To make it simpler for IT organizations to construct modern data warehouses with both Hadoop and a massively parallel database, at the EMC World 2015 conference today, Pivotal unveiled a faster implementation of the Pivotal Greenplum Database and an implementation of the Apache Spark framework that runs on top of the Pivotal distribution of Hadoop. The updates are a part of the Pivotal Big Data Suite.
Sai Devulapalli, product marketing manager for data analytics at Pivotal, says that the EMC subsidiary is making an effort to simplify the deployment of data warehouses based on Big Data technologies that are easier to integrate with one another.
Pivotal also unveiled the Pivotal Query Optimizer, a cost-based query optimizer for both the Pivotal Greenplum Database and HAWQ, the SQL engine that Pivotal created to run on top of Hadoop.

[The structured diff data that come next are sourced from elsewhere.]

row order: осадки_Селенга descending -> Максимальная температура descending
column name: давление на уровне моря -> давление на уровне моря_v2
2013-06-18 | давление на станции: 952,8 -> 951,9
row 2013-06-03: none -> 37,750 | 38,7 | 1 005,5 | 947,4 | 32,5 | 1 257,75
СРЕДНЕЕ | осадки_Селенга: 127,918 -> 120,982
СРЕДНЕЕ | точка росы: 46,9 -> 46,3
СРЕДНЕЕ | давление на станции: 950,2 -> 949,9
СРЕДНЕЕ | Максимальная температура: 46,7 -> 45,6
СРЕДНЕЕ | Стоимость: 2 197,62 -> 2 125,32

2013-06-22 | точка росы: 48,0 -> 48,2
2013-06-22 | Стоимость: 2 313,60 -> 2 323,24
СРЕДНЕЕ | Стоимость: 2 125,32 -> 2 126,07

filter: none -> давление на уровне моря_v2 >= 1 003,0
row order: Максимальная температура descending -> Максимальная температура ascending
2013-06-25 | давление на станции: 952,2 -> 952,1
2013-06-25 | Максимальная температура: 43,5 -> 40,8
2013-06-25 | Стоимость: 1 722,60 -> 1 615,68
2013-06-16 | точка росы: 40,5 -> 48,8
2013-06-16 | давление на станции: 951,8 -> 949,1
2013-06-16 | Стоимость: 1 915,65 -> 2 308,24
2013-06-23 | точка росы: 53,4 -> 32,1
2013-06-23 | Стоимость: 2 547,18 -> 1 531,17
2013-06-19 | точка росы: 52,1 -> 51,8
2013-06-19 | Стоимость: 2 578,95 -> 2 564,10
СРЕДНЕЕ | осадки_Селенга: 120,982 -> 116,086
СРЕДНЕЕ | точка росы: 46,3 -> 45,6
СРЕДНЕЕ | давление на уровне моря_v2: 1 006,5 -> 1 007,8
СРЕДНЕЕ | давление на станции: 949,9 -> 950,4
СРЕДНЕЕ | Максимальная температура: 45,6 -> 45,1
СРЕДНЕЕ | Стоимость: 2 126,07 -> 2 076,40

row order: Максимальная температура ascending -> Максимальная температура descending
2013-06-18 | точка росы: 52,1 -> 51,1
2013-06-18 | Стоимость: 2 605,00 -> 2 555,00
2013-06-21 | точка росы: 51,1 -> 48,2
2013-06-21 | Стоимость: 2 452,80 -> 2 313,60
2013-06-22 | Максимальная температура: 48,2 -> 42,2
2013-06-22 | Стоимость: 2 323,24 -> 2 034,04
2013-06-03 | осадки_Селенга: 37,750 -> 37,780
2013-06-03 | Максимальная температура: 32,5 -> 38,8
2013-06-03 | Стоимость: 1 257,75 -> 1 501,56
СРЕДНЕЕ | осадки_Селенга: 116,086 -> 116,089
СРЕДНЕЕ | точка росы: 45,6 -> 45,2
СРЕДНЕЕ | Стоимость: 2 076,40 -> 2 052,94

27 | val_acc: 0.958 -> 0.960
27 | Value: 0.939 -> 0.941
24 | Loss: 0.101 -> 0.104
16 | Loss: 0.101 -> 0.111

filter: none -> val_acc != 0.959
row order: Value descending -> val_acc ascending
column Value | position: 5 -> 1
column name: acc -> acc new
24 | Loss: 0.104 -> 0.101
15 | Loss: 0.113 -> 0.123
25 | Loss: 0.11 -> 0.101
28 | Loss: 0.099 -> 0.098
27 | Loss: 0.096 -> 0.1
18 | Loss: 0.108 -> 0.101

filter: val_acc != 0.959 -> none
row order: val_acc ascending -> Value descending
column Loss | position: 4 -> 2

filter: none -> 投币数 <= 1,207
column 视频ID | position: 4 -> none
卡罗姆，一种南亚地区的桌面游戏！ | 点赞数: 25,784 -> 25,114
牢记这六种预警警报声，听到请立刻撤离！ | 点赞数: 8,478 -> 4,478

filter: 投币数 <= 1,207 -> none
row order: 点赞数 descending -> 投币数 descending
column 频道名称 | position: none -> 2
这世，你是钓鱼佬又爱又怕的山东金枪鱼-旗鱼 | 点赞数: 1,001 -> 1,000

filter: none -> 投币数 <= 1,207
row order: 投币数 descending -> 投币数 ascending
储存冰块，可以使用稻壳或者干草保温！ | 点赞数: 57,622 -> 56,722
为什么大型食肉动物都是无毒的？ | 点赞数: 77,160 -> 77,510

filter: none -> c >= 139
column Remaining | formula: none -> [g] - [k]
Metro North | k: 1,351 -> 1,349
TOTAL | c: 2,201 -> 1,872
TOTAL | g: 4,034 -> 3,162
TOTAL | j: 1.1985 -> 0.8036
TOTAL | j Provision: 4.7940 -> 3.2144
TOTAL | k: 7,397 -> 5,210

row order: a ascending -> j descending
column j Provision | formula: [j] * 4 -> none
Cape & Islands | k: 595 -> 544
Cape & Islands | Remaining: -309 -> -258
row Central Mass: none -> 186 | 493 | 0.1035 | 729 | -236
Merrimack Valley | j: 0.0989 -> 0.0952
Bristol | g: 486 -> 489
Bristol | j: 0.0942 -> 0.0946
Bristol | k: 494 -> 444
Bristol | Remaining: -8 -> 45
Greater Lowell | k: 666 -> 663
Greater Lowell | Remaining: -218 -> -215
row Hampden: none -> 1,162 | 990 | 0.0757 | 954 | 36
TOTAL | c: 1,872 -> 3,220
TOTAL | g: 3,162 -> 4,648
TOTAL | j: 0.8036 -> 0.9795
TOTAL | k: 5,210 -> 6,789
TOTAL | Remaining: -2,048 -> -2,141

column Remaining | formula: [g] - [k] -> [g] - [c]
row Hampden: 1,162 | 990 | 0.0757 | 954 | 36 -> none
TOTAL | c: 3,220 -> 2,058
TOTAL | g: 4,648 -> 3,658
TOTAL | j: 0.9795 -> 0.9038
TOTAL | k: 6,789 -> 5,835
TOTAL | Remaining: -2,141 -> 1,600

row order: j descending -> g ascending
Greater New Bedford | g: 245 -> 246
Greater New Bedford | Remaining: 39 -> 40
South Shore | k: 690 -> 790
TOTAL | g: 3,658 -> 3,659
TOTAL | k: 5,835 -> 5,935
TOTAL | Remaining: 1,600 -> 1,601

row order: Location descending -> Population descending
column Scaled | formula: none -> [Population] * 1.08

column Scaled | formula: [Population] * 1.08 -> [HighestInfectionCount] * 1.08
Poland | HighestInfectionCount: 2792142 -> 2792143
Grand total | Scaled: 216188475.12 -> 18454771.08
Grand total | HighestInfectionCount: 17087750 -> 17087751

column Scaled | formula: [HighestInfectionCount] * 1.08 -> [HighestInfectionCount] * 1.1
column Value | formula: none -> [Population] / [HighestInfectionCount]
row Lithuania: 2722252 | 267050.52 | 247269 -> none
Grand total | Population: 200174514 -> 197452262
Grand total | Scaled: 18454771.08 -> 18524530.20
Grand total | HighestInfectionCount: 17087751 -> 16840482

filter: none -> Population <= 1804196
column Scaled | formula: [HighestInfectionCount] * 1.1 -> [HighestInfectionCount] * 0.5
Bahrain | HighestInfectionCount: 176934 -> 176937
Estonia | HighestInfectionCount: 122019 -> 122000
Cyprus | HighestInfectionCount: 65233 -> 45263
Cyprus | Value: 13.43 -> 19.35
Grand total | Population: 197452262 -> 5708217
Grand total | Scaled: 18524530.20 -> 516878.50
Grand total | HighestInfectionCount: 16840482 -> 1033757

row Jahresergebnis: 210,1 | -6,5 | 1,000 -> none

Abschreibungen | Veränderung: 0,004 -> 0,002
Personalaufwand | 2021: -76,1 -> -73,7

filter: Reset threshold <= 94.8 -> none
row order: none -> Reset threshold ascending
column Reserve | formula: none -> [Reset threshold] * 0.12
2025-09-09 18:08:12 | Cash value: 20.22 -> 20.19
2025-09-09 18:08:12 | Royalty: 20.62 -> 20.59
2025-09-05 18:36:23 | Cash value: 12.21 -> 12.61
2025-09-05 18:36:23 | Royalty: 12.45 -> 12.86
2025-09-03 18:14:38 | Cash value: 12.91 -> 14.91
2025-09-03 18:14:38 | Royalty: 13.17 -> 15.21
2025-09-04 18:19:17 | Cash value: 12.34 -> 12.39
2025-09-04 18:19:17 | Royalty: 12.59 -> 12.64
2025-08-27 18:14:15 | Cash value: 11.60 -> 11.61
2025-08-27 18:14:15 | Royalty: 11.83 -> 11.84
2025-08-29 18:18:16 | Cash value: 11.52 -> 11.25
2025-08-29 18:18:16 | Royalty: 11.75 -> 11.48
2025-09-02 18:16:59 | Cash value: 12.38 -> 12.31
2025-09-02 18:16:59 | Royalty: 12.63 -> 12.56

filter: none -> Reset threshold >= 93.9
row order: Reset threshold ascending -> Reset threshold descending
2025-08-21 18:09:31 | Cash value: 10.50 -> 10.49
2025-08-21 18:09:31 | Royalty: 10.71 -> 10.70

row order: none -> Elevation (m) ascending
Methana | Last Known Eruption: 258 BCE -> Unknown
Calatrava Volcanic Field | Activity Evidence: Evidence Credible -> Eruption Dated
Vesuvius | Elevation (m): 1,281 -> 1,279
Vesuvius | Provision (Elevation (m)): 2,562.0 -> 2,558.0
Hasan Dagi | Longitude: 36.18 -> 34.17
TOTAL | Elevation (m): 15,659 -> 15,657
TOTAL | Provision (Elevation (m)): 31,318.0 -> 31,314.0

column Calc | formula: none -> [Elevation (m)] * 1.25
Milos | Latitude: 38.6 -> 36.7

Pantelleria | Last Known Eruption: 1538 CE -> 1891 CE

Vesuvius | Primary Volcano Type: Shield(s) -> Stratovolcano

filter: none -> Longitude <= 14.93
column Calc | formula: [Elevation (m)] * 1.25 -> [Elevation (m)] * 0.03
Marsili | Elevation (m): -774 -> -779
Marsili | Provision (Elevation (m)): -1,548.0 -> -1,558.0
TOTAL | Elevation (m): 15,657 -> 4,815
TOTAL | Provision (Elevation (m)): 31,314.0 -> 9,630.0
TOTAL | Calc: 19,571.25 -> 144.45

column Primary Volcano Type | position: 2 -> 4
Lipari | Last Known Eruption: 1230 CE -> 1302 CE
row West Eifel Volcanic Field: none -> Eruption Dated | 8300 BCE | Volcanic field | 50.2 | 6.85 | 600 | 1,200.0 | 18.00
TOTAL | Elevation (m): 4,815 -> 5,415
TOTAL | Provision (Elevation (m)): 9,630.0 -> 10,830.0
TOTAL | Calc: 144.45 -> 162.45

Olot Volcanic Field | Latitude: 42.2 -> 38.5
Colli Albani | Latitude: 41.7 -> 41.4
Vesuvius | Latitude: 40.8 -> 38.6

With the upgrade of the Pivotal Big Data Suite, the company is also delivering the first version of the Pivotal HD distribution of Hadoop based on the Open Data Platform, which Pivotal previously pledged to support along with Hortonworks.
Speculation about the future of the data warehouse continues to run rampant. Devulapalli says that while the adoption of massively parallel processing (MPP) databases has been limited, the amount of data that IT organizations are starting to collect will drive demand for database platforms that are capable of processing that data in real time. A lot of data will also be processed on Apache Spark running on Hadoop, but Devulapalli says Apache Spark is not as mature or robust a platform as the Pivotal Greenplum Database.
It will still take a while for IT organizations to figure out how technologies such as MPP databases and Hadoop fit within a production data warehouse environment. But it is obvious that the days of data warehouses built solely on top of traditional relational databases are coming to a close.